“Shut up!”, ordonne à la passagère africaine l’employée andalouse de la compagnie aérienne


PAR PIERRE ROTTET

Scène surréaliste tôt en ce dimanche matin 3 octobre à l’aéroport andalou de Malaga, dans le sud de l’Espagne, lors de l’embarquement des passagers du vol EasyJet U2 1432 Malaga-Genève. Scène surréaliste… et surtout d’une affligeante attitude de discrimination raciale, dont infoméduse et nombre de voyageurs médusés ont été témoins.

Il est 6 heures et des poussières, en ce dimanche matin, pour les lève-tôt qui s’apprêtent à embarquer, avec en main passeport, billet de transport, certificat covid ou test PCR et bagages. Une file se forme. Et bientôt une seconde, à la demande d’une employée de la compagnie Low Cost. Laquelle vocifère plus qu’elle n’explique des instructions en anglais à des passagers d’expression espagnole ou française, en grande majorité. Des instructions que personnes ne comprend du reste, pas même ceux pour lesquels la langue de Shakespeare n’a pas de secret. Ou si peu!

Parmi les premières personnes à composer cette nouvelle file de passagers figure une jeune dame. Dont sa peau est aussi noire que la mienne est blanche. L’employée en question la prend en grippe, passant sur elle son courroux. Pourquoi? Les témoins de la scène ne comprennent pas les raisons de l’attitude ainsi affichée à l’endroit de la jeune dame. Si ce n’est que celle-ci est africaine.

Visiblement, Lute Zulu Mulenga, qui rentre en Suisse après quelques jours de vacances dans la région, ne s’attendait pas à ce déferlement de mépris au moment de présenter ses documents de voyages et certificats de santé à l’employée en question. Qui lui intime sans raison l’ordre de se mettre à la queue de la file!

Pardon? lance Lute, visiblement surprise et déroutée par la réaction de la furie qu’elle a en face d’elle… «Mais pourquoi donc», interroge-t-elle poliment. «Et pour qu’elle raison», insiste la jeune dame africaine, qui se voit asséner un retentissant «Shut up” (ferme ta gueule). “Mais “… proteste la victime de la violence verbale de la tyrannique employée de la compagnie aérienne. Lute n’a pas le temps d’en dire plus qu’un nouveau grossier et invraisemblable «Shut up” cingle.

L’insultant propos est maintenant assorti d’une menace: “J’ai le droit de décider si tu prends l’avion ou non. Et si c’est le cas, tu seras la dernière”…

Les «Shut up” et autres menaces n’ont pu échapper aux personnes encores présentes dans les deux files, visiblement choquées. Choquées et pourtant bien silencieuses dans leurs indignations, hormis Nins (*) qui s’attire aussitôt les foudres de l’outrancière. Elle ne mâche cependant pas ses mots pour dire à cette dernière que son attitude grossière et raciste envers la passagère africaine n’est pas acceptable. Elle aussi est aussitôt menacée à son tour de ne pas monter dans l’avion. Mais face à la détermination bien visible de Nins, la méprisable employée n’a d’autre ressource que de faire profil bas.

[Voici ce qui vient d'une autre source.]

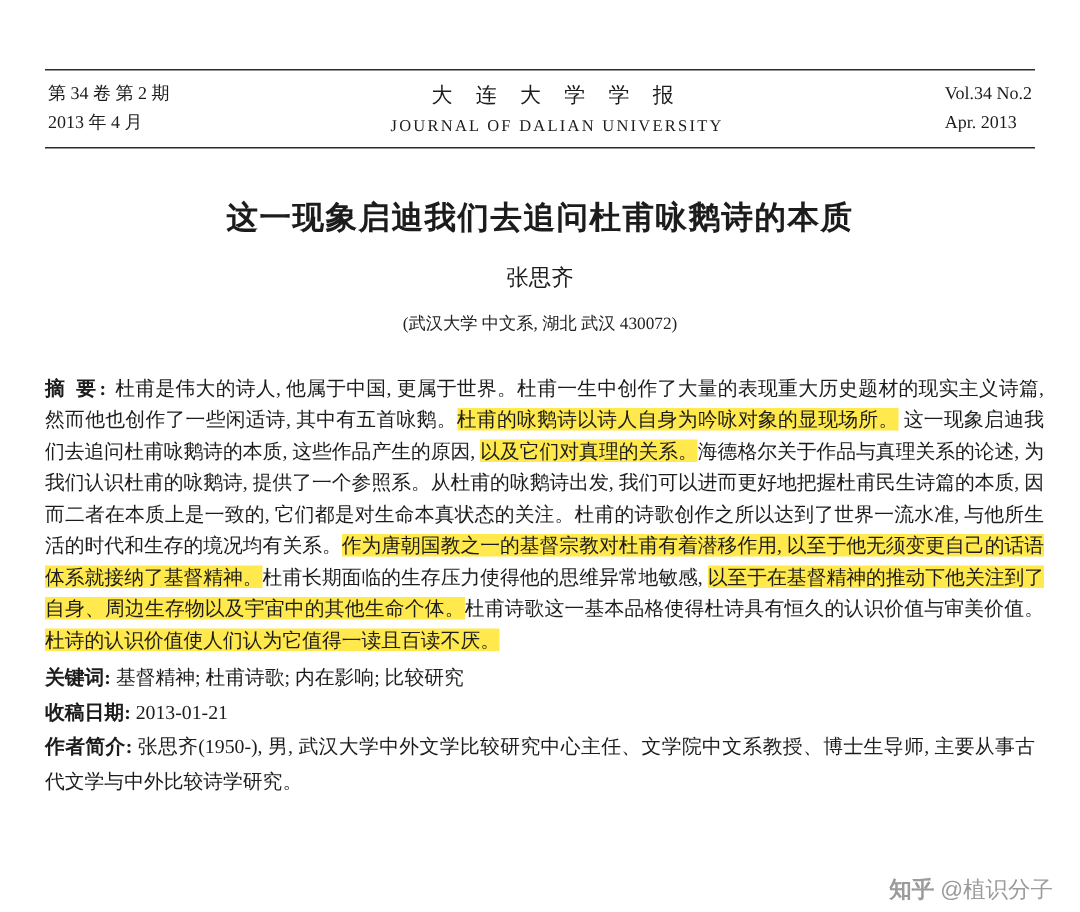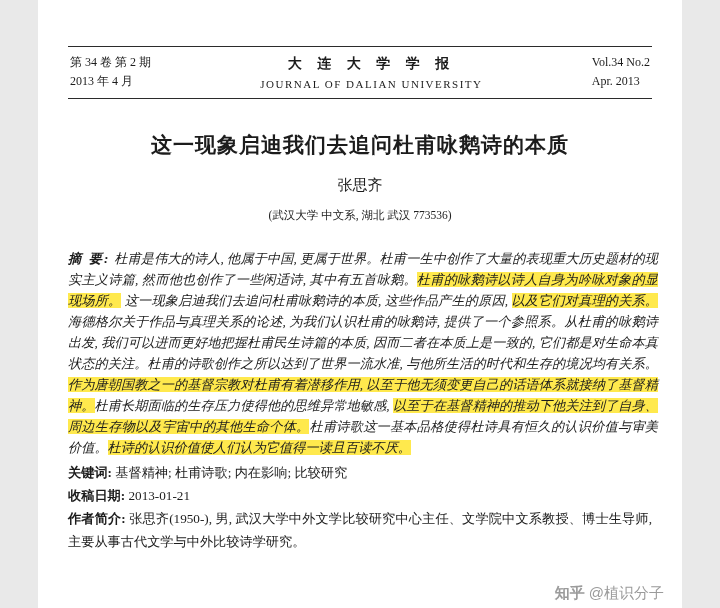--- a/index.html
+++ b/index.html
@@ -5,7 +5,7 @@
   * { margin: 0; padding: 0; box-sizing: border-box; }
   html, body { background: #e9e9e9; }
   .page {
-    width: 644px;
+    width: 720px;
     height: 608px;
     margin: 0 auto;
     background: #ffffff;

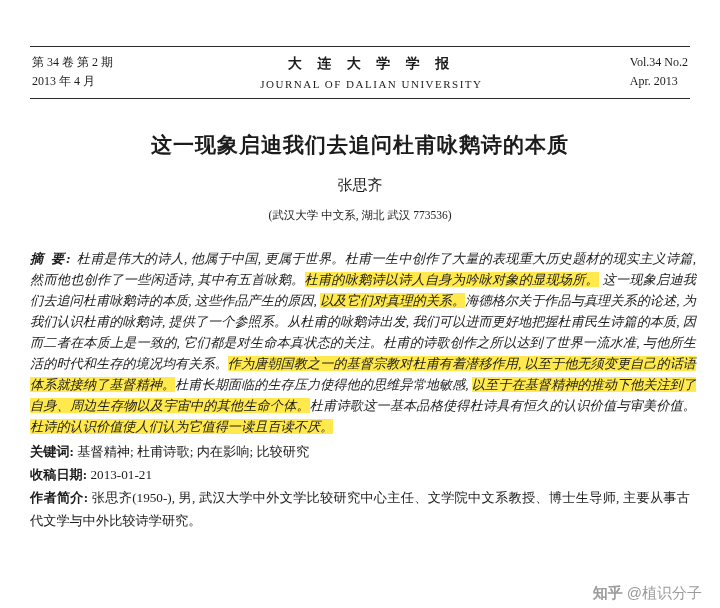--- a/index.html
+++ b/index.html
@@ -34,7 +34,7 @@
   .h-center { text-align: center; }
   .h-center .cn {
     font-size: 14px;
-    font-weight: bold;
+    font-weight: normal;
     letter-spacing: 6px;
     white-space: nowrap;
   }

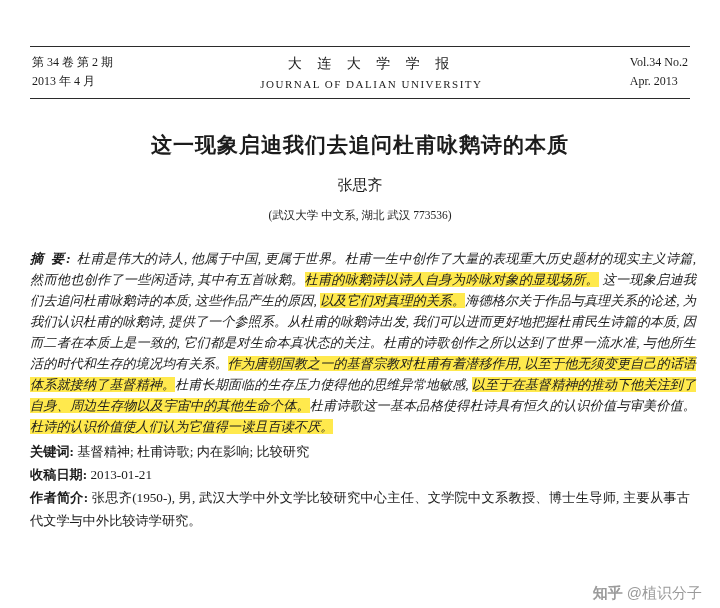--- a/index.html
+++ b/index.html
@@ -118,7 +118,7 @@
 
   <div class="author">张思齐</div>
 
-  <div class="affiliation">(武汉大学  中文系, 湖北  武汉  773536)</div>
+  <div class="affiliation">(武汉大学  中文系, 湖北  武汉  430072)</div>
 
   <p class="abstract"><b class="label">摘  要:</b><span id="abstract-segments"><span>杜甫是伟大的诗人, 他属于中国, 更属于世界。杜甫一生中创作了大量的表现重大历史题材的现实主义诗篇, 然而他也创作了一些闲适诗, 其中有五首咏鹅。</span><span class="hl">杜甫的咏鹅诗以诗人自身为吟咏对象的显现场所。</span><span> 这一现象启迪我们去追问杜甫咏鹅诗的本质, 这些作品产生的原因, </span><span class="hl">以及它们对真理的关系。</span><span>海德格尔关于作品与真理关系的论述, 为我们认识杜甫的咏鹅诗, 提供了一个参照系。从杜甫的咏鹅诗出发, 我们可以进而更好地把握杜甫民生诗篇的本质, 因而二者在本质上是一致的, 它们都是对生命本真状态的关注。杜甫的诗歌创作之所以达到了世界一流水准, 与他所生活的时代和生存的境况均有关系。</span><span class="hl">作为唐朝国教之一的基督宗教对杜甫有着潜移作用, 以至于他无须变更自己的话语体系就接纳了基督精神。</span><span>杜甫长期面临的生存压力使得他的思维异常地敏感, </span><span class="hl">以至于在基督精神的推动下他关注到了自身、周边生存物以及宇宙中的其他生命个体。</span><span>杜甫诗歌这一基本品格使得杜诗具有恒久的认识价值与审美价值。</span><span class="hl">杜诗的认识价值使人们认为它值得一读且百读不厌。</span></span></p>
 

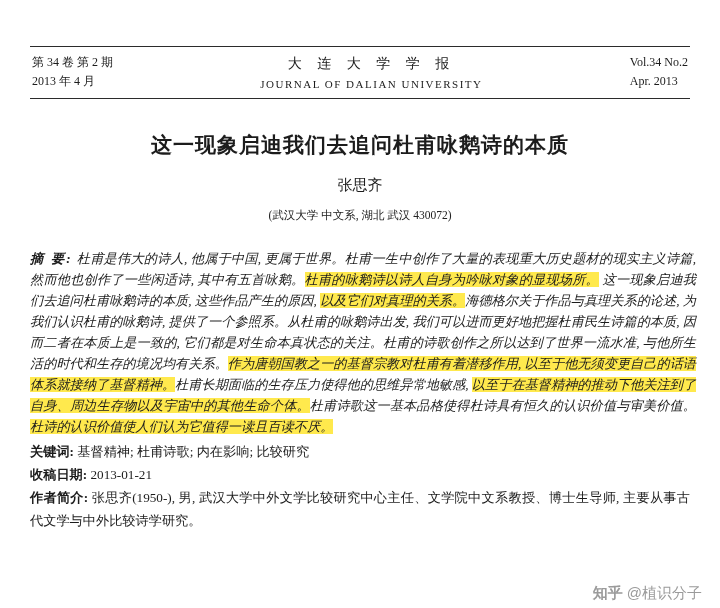--- a/index.html
+++ b/index.html
@@ -67,7 +67,6 @@
     font-size: 13.2px;
     line-height: 21px;
     text-align: justify;
-    font-style: italic;
   }
   .abstract .label { font-weight: bold; letter-spacing: 2px; margin-right: 4px; }
   .hl { background: var(--hl, #ffe94d); }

“Un acte raciste, à n’en pas douter, gratuit et qui n’avait d’autre but que d’emmm… la jeune dame africaine”, confiera à infoméduse Nins, scandalisée par cette discrimination raciale, indignée par ce déferlement de haine. Mais aussi de passivité de la plupart des passagers présents au moment de la scène. Nins a promis son témoignage en cas de plainte de la victime.

Ce que Lute fera, a-t-elle confirmé à infoméduse. Assistante de l’ambassadeur de la République de Zambie en Suisse, la jeune dame a finalement pu rejoindre – en dernier – les passagers déjà assis sans l’avion. Manifestement traumatisée, Lute n’a pas compris ce qui lui arrivait. Les raisons, elle les connaît. Par coeur! Même si jamais dans sa vie elle n’avait subi semblable humiliation.

Pour qui suit la politique, cette anecdote n’est pas si anodine et reflète peut-être un climat. Berceau de la formation radicale Vox, l’Andalousie est devenue un véritable laboratoire politique depuis que l’extrême droite s’y est imposée dans les urnes avec la bénédiction de l’influent Opus Dei et des principaux partis de droite, dont le Parti populaire et tout ce que l’Andalousie du poète Garcia Lorca compte comme nostalgiques du franquisme.